Des coûts à la production en recul, des prix en rayon inchangés
Le marché mondial du café a connu, au printemps, une détente du coût du kilo chez les producteurs. Pourtant, dans les épiceries du Québec, cette accalmie ne se traduit pas par une baisse en caisse. Seule exception signalée dans la région voisine : l’Ontario, où le consommateur a davantage perçu l’allègement amont. Ailleurs, les étiquettes se maintiennent, voire repartent à la hausse.
Cette dissociation entre les prix payés aux producteurs et les tarifs pratiqués au détail rappelle un mécanisme bien connu des ménages : quand les coûts s’emballent, les hausses arrivent vite en rayon ; quand ils se replient, le chemin inverse est plus lent et incertain. Pour les foyers, cela signifie que la facture de café reste sous tension, sans visibilité claire sur une détente durable.
Pourquoi les prix tiennent en magasin
Interrogé par la chaîne LCN, le spécialiste de l’industrie agroalimentaire Sylvain Charlebois décrit une forme d’asymétrie tarifaire du côté des distributeurs. Il résume la logique observée dans la grande distribution :
« Souvent ce qui arrive, c’est que, des fois, les prix peuvent augmenter, mais de baisser les prix et de les augmenter à nouveau, c’est beaucoup plus difficile que de seulement baisser. Les épiciers le savent ça, donc on ne joue pas trop avec les prix […] les prix se maintiennent, le prix du café a diminué en mi-juin, mais les prix ont recommencé à augmenter »

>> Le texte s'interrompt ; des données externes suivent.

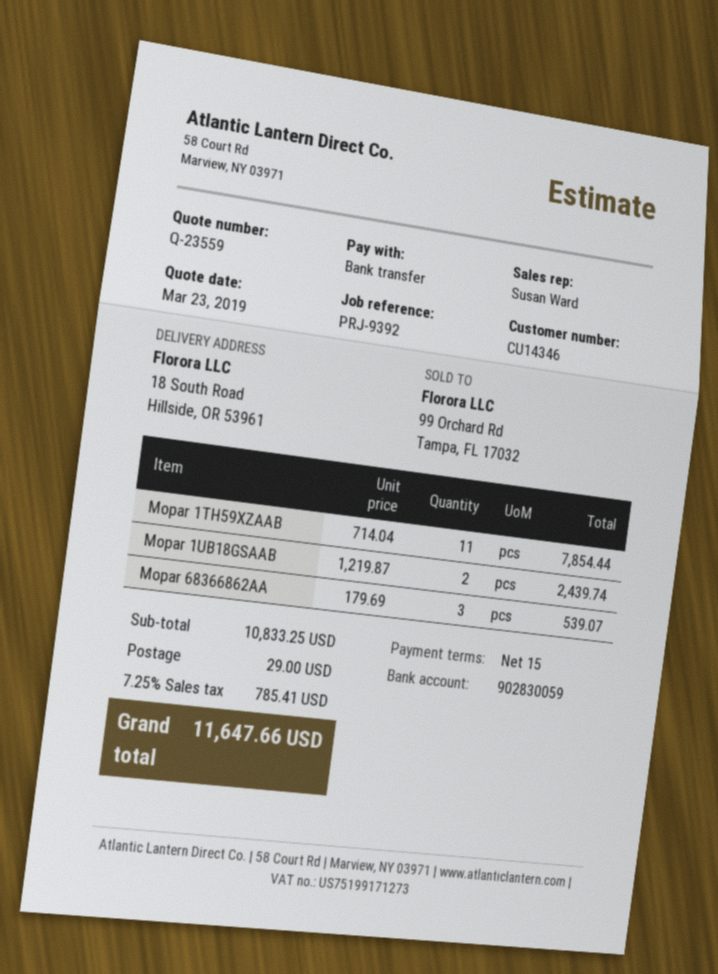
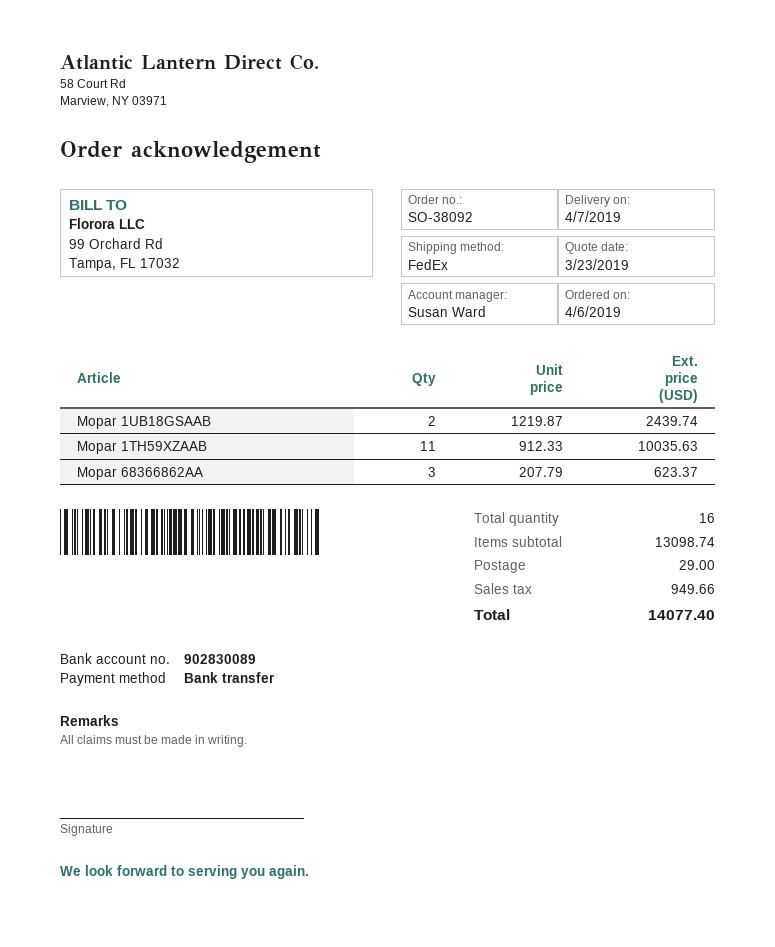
bank account: 902830059 -> 902830089
Mopar 1TH59XZAAB: 11 x 714.04 = 7854.44 -> 11 x 912.33 = 10035.63
Mopar 68366862AA: 3 x 179.69 = 539.07 -> 3 x 207.79 = 623.37
subtotal: 10833.25 -> 13098.74
tax: 785.41 -> 949.66
total: 11647.66 -> 14077.40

Autrement dit, une baisse temporaire en amont ne suffit pas toujours à enclencher un cycle de réductions en rayon. Les enseignes arbitrent entre stabilité d’étiquette, gestion des marges et perception des consommateurs.
El Niño, un risque qui pèse sur les récoltes
À cette mécanique commerciale s’ajoute un facteur météorologique : le phénomène El Niño, dont l’impact potentiel sur les récoltes perturbe la production dans plusieurs régions du monde. Cette incertitude accroît l’aversion au risque sur la chaîne d’approvisionnement et limite, à court terme, la transmission d’une détente des coûts amont vers le ticket de caisse.
À quoi s’attendre pour son panier café
Le spécialiste pointe un horizon où, plutôt qu’une baisse généralisée des tarifs, les consommateurs pourraient voir apparaître des promotions ciblées. En clair, les lots et rabais ponctuels deviendraient le principal vecteur d’allégement du budget café, sans changement structurel des prix faciaux.
« Le seul espoir qu’on a, à mon avis, c’est qu’on risque de voir plus de rabais […] On peut avoir quelques rabais, mais de façon générale on ne s’attend pas à une baisse de prix »
Dans un contexte où le café restait récemment un poste récurrent du panier de courses, l’enjeu pour les ménages est de capter ces offres quand elles se présentent : marques en promotion, formats économiques, et substitutions temporaires selon l’origine ou le type de torréfaction.
Ce que disent les faits : une transmission des prix incomplète
La situation décrite montre une transmission des prix inégale entre l’amont et le détail. Elle varie selon les territoires, comme l’illustre l’Ontario par rapport au Québec. Elle dépend aussi d’alertes exogènes — ici, la météo agricole mondiale — qui incitent à la prudence dans les réseaux de distribution.
| Chaîne de valeur | Tendance récente | Observation |
|---|---|---|
| Producteurs (printemps) | Baisse du coût au kilo | Détente à la source |
| Détail (Québec) | Maintien/hausse en rayon | Répercussion limitée |
| Détail (Ontario) | Recul perceptible | Exception régionale |
| Facteurs de risque | El Niño | Incertitude sur les récoltes |
Conseils pratiques pour préserver son pouvoir d’achat café
- Surveiller les promotions et les formats familiaux, qui peuvent ponctuellement alléger la note.
- Comparer les origines et assemblages : certaines filières peuvent être temporairement moins affectées.
- Alterner entre marques nationales et MDD lorsque des rabais apparaissent.
À ce stade, le message clé est clair : si le coût amont s’est assoupli, la note payée par les ménages ne s’en trouve pas automatiquement allégée. Le facteur météo et les stratégies de tarification des distributeurs continueront de conditionner, dans les prochains mois, le prix du café au quotidien.